- _THE TASK_: Retype, without alteration, each line from the line containing "[506,103,528,112] feed ->" to the final line of the records.

- _MATERIAL PROVIDED_:
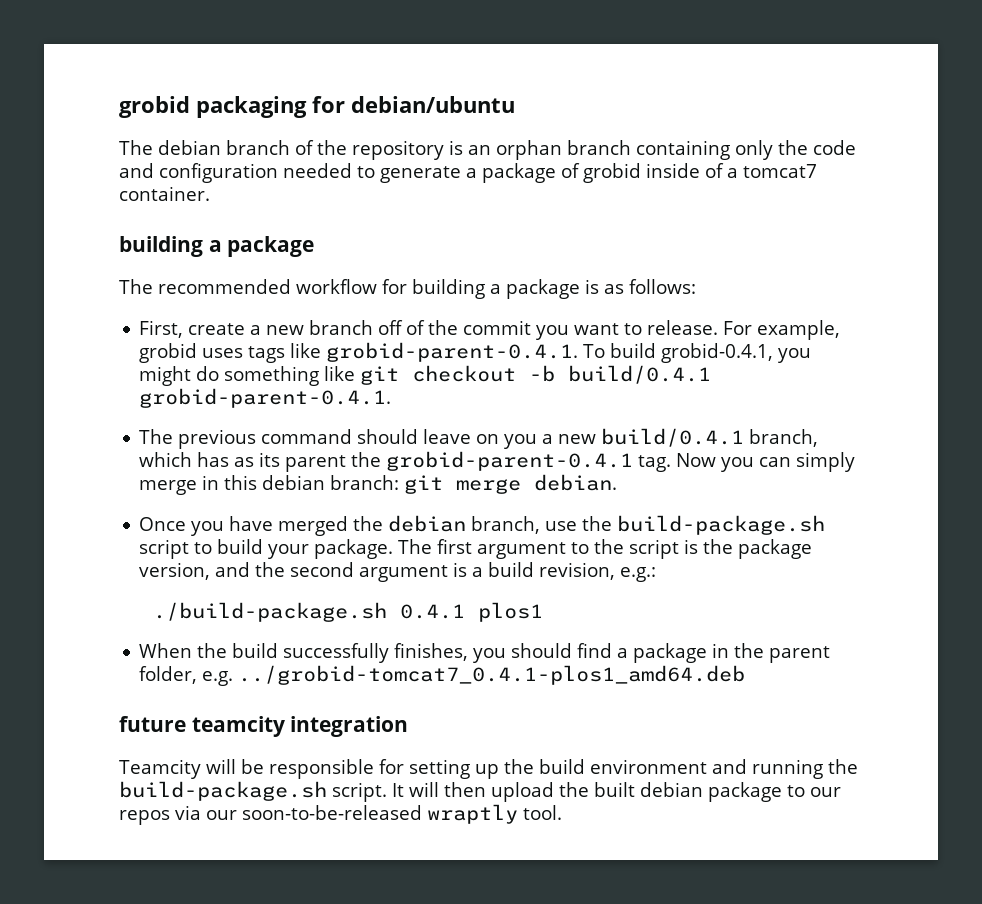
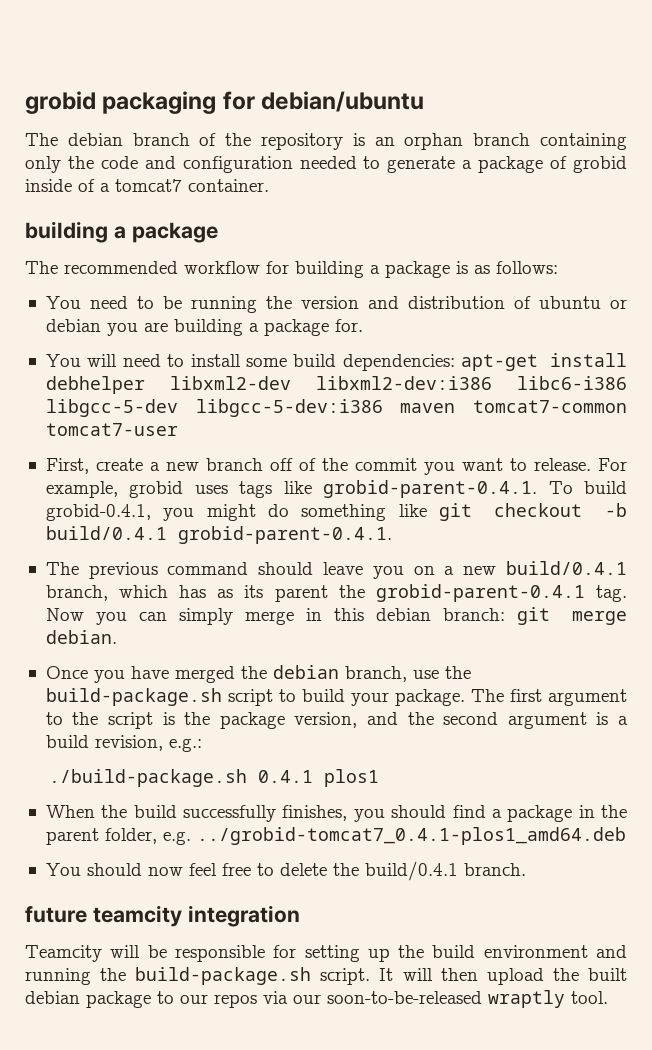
(696, 286) none -> [45,296,627,313] [45,319,363,336] [45,353,628,371] [45,376,627,394] [45,399,627,417] [45,423,178,436] // You need to be running the version and distribution of ubuntu or debian you are building a package for. // You will need to install some build dependencies: apt-get install debhelper libxml2-dev libxml2-dev:i386 libc6-i386 libgcc-5-dev libgcc-5-dev:i386 maven tomcat7-common tomcat7-user
[476,434,538,449] on you -> [372,566,435,579] you on
(746, 675) none -> [45,861,526,881] // You should now feel free to delete the build/0.4.1 branch.

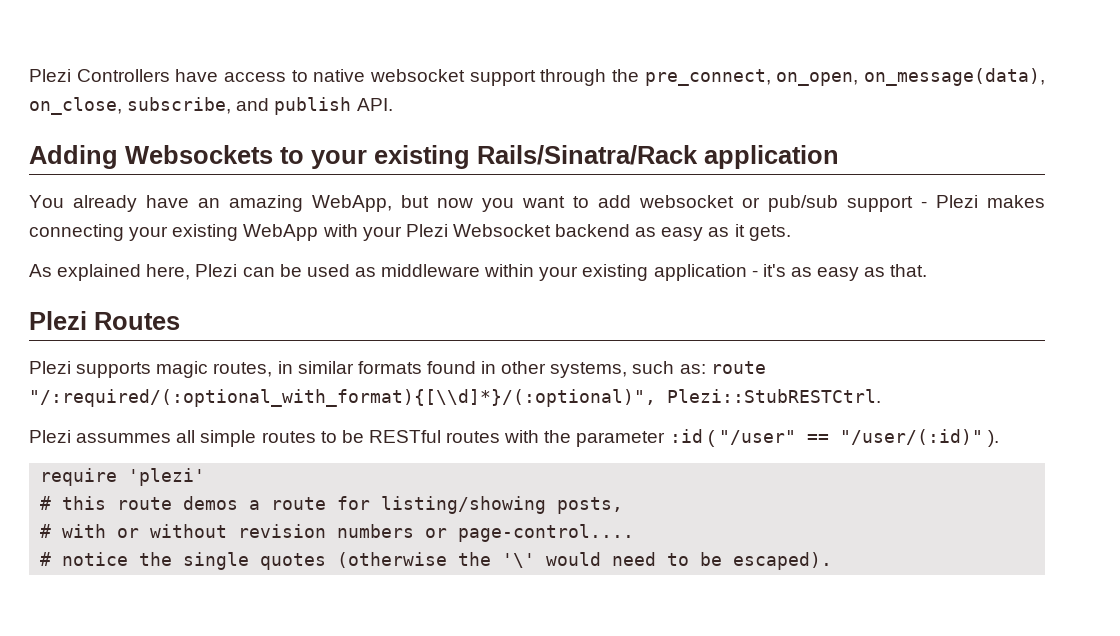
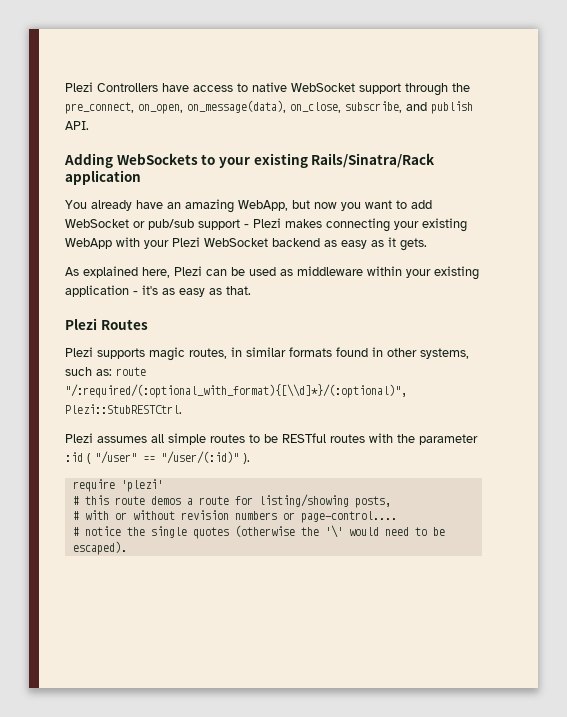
[370,69,466,82] websocket -> [291,83,355,92] WebSocket
[125,145,273,164] Websockets -> [116,153,198,165] WebSockets
[639,195,734,208] websocket -> [65,219,129,228] WebSocket
[452,224,551,237] Websocket -> [204,238,268,247] WebSocket
[76,433,172,443] assummes -> [97,436,147,443] assumes

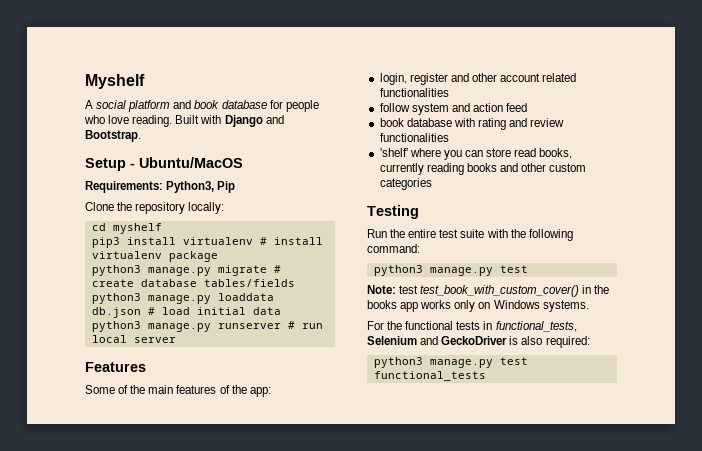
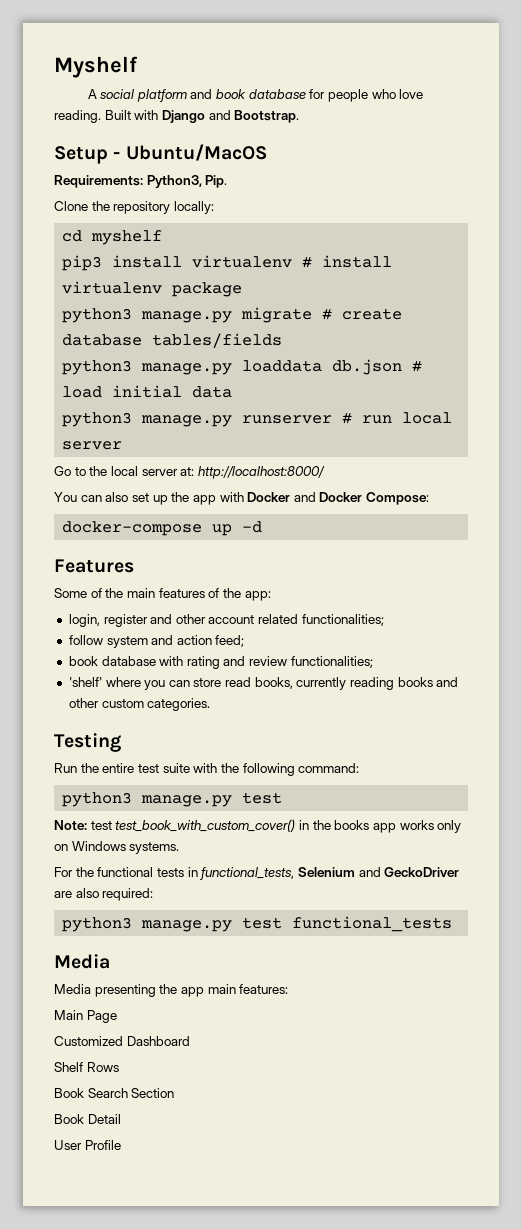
[217,181,236,193] Pip -> [205,175,228,188] Pip.
(176, 340) none -> [54,466,325,479] [54,492,430,505] [62,521,263,536] // Go to the local server at: http://localhost:8000/ // You can also set up the app with Docker and Docker Compose: // docker-compose up -d
[379,88,449,97] functionalities -> [301,614,384,626] functionalities;
[506,103,528,112] feed -> [215,635,245,647] feed;
[379,133,449,142] functionalities -> [290,656,373,668] functionalities;
[379,178,432,190] categories -> [147,698,211,711] categories.
[509,336,519,345] is -> [54,891,72,898] are
(486, 376) none -> [54,954,110,969] [54,984,289,997] [54,1010,117,1023] [54,1036,190,1046] [54,1062,119,1072] [54,1088,175,1098] [54,1114,121,1124] [54,1140,121,1150] // Media // Media presenting the app main features: // Main Page // Customized Dashboard // Shelf Rows // Book Search Section // Book Detail // User Profile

- _ANSWER BELOW_:
[506,103,528,112] feed -> [215,635,245,647] feed;
[379,133,449,142] functionalities -> [290,656,373,668] functionalities;
[379,178,432,190] categories -> [147,698,211,711] categories.
[509,336,519,345] is -> [54,891,72,898] are
(486, 376) none -> [54,954,110,969] [54,984,289,997] [54,1010,117,1023] [54,1036,190,1046] [54,1062,119,1072] [54,1088,175,1098] [54,1114,121,1124] [54,1140,121,1150] // Media // Media presenting the app main features: // Main Page // Customized Dashboard // Shelf Rows // Book Search Section // Book Detail // User Profile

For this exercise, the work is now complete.